The latest round of Estonian growth startups, Creative Mobile, Fortumo, Grabcad, Guardtime, Now!Innovations, Transferwise, ZeroTurnaround all have the potential to build billion dollar businesses, creating more jobs in Estonia, and building a self sustaining ecosystem. Yes, most startups will fail and the taxpayer ROI may not be as immediate as in filling potholes. Long term however it can create national wealth on a very large scale. Look at Israel.

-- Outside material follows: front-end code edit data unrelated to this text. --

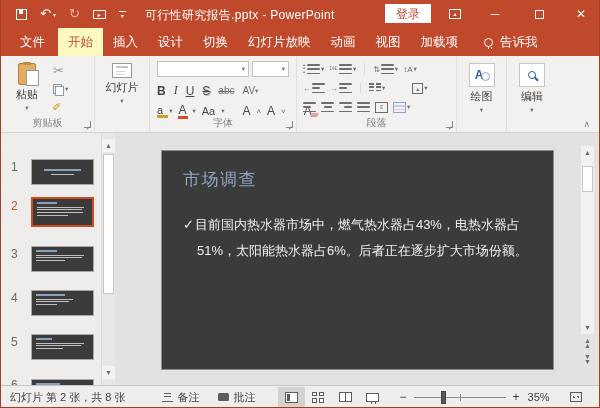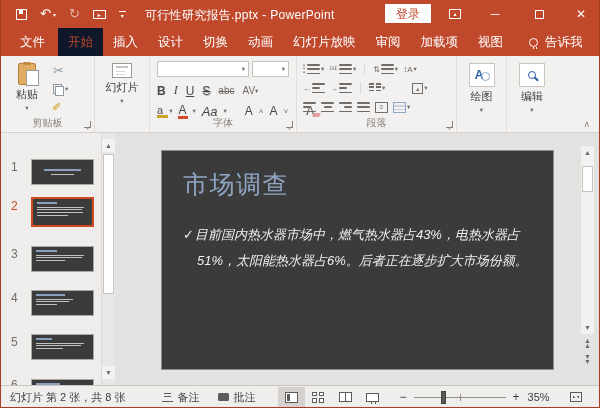--- a/index.html
+++ b/index.html
@@ -29,7 +29,7 @@
   .tabrow { height:28px; background:#C0492C; display:flex; align-items:stretch; color:#fff; font-size:12.5px; padding-left:6px; }
   .tab { padding:0 10px; display:flex; align-items:center; white-space:nowrap;text-align:right; }
   .tab.file { padding:0 13px; }
-  .tab.active { background:#0f172a; color:#C0492C; }
+  .tab.active { background:#fef9c3; color:#C0492C; }
   .tellme { display:flex; align-items:center; gap:7px; margin-left:16px; }
   .ic-bulb { width:9px; height:9px; border:1px solid #fff; border-radius:50%; position:relative; }
   .ic-bulb::after { content:""; position:absolute; left:2.5px; bottom:-3px; width:2px; height:2px; border-left:1px solid #fff; border-right:1px solid #fff; }

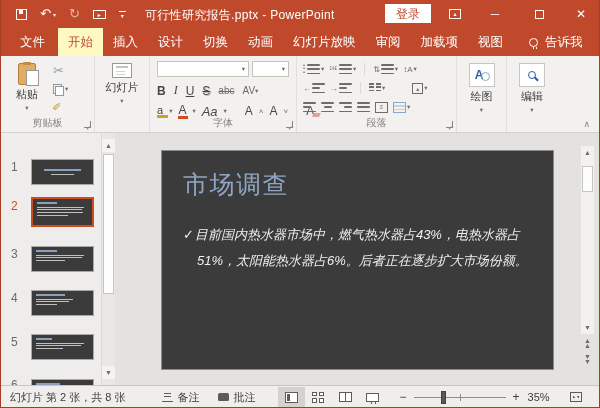--- a/index.html
+++ b/index.html
@@ -211,8 +211,8 @@
     <div class="tab">插入</div>
     <div class="tab">设计</div>
     <div class="tab">切换</div>
+    <div class="tab">幻灯片放映</div>
     <div class="tab">动画</div>
-    <div class="tab">幻灯片放映</div>
     <div class="tab">审阅</div>
     <div class="tab">加载项</div>
     <div class="tab">视图</div>

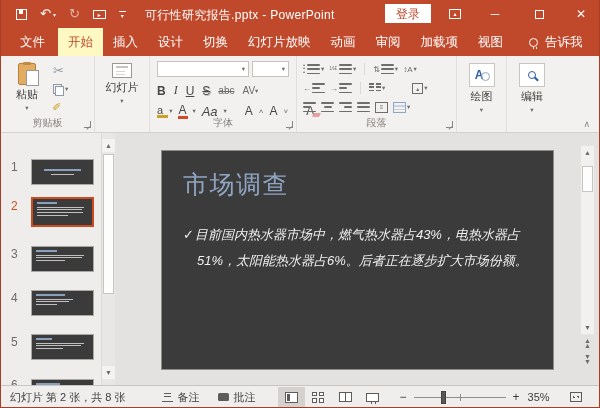--- a/index.html
+++ b/index.html
@@ -213,7 +213,6 @@
     <div class="tab">切换</div>
     <div class="tab">幻灯片放映</div>
     <div class="tab">动画</div>
-    <div class="tab">审阅</div>
     <div class="tab">加载项</div>
     <div class="tab">视图</div>
     <div class="tellme">

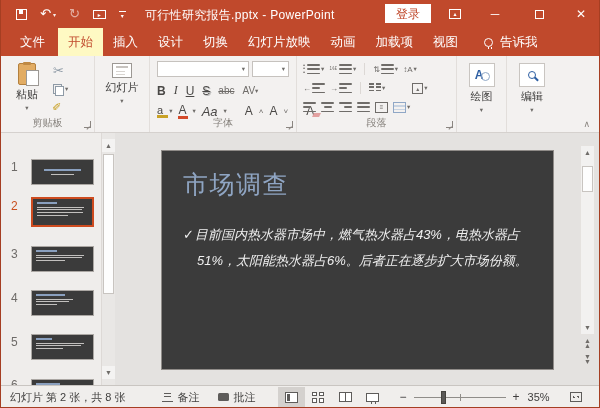--- a/index.html
+++ b/index.html
@@ -213,8 +213,8 @@
     <div class="tab">切换</div>
     <div class="tab">幻灯片放映</div>
     <div class="tab">动画</div>
+    <div class="tab">视图</div>
     <div class="tab">加载项</div>
-    <div class="tab">视图</div>
     <div class="tellme">
       <span class="ic-bulb"></span>
       <span>告诉我</span>

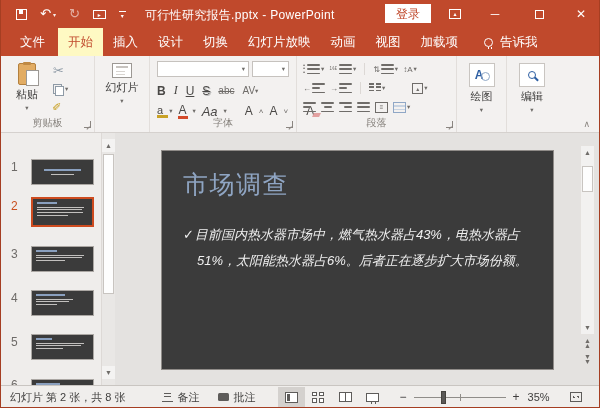--- a/index.html
+++ b/index.html
@@ -77,7 +77,7 @@
   .hl::after { content:""; position:absolute; left:0; bottom:0; width:11px; height:3px; background:#C9A227; }
   .fc { position:relative; padding-bottom:2px; }
   .fc::after { content:""; position:absolute; left:0; bottom:0; width:10px; height:3px; background:#D34A2A; }
-  .aa { font-size:13px;font-style:italic; }
+  .aa { font-size:11px; }
   .grow { position:relative; }
   .clearfmt { position:relative; }
   .clearfmt::after { content:""; position:absolute; right:-6px; bottom:1px; width:7px; height:4px; background:#E2A0A0; transform:skewX(-25deg); }

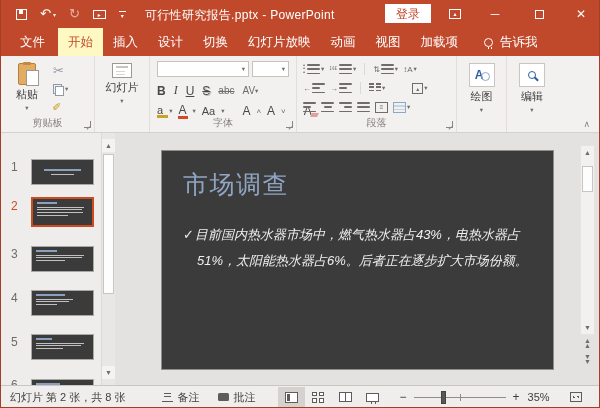--- a/index.html
+++ b/index.html
@@ -125,7 +125,7 @@
 
   .canvas { flex:1; position:relative; }
   .slide { position:absolute; left:46px; top:17px; width:393px; height:220px; background:#3B3B3B; border:1px solid #8F8B88; padding:17px 24px 0 21px; }
-  .slide-title { font-size:25px; color:#8FA5C3; letter-spacing:1.5px; }
+  .slide-title { font-size:17px; color:#8FA5C3; letter-spacing:1.5px; }
   .bullets { margin-top:21px; width:348px; font-size:13px; line-height:26px; color:#F0F0F0; }
   .bullet { padding-left:14px; text-indent:-14px;font-style:italic; }
   .check { margin-right:1px; }

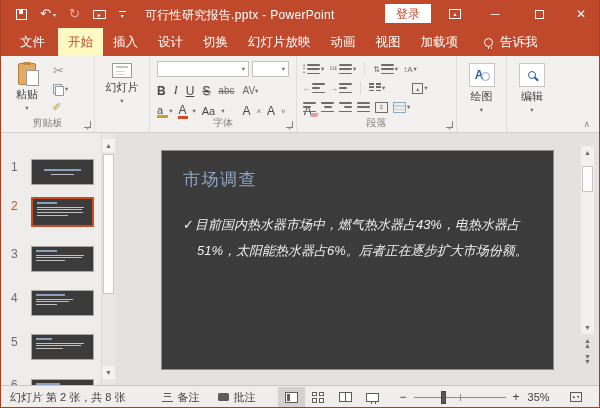--- a/index.html
+++ b/index.html
@@ -127,7 +127,7 @@
   .slide { position:absolute; left:46px; top:17px; width:393px; height:220px; background:#3B3B3B; border:1px solid #8F8B88; padding:17px 24px 0 21px; }
   .slide-title { font-size:17px; color:#8FA5C3; letter-spacing:1.5px; }
   .bullets { margin-top:21px; width:348px; font-size:13px; line-height:26px; color:#F0F0F0; }
-  .bullet { padding-left:14px; text-indent:-14px;font-style:italic; }
+  .bullet { padding-left:14px; text-indent:-14px; }
   .check { margin-right:1px; }
 
   .vscroll2 { position:absolute; right:4px; top:12px; width:15px; height:190px; background:#F2F1F0; border:1px solid #E5E2DF; }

3. Make it Easy for Foreign Investors
The reason that Estonian companies move to the US has got nothing to do with being closer to their markets – it has everything to do with foreign investors not wanting to invest in Estonia. Indeed not being in the US can be an advantage as potential US acquirers have tax advantages if they can use their overseas earnings to buy foreign companies. John Chambers, CEO of Cisco recently was as far as saying that Cisco was no longer willing to buy US companies.
Take Wayz as an example: Google was able to scoop Facebook because they were willing to allow their 90 employees to remain in Israel. The Israeli model – keep your R&D team at home, the client team in the US has succeeded time and time again and US venture capitalists have no problem investing in Israel. So it should be with Estonia.
Eyal says about Israel “Just like New Yorkers, Israelis help one another out. It’s part of the country’s DNA. They’re great at lending a hand in building great companies, after all, the success of one startup can create so many opportunities for others.” A startup ecosystem needs collaboration not an ivory tower. If Cybernetica were an Israeli company it would be listed on the Nasdaq and X-Road would be the de facto E-Government platform in the world. This is a lost opportunity and ROI for Estonia as the most IT literate country in the world.
After independence Estonia embraced innovation and today it is the most advanced digital society in the world. NATO has established their Cybersecurity research center there and DARPA continues to finance fundamental research. Estonia has some of the finest academic minds in the world. However building global companies requires more than academic brilliance.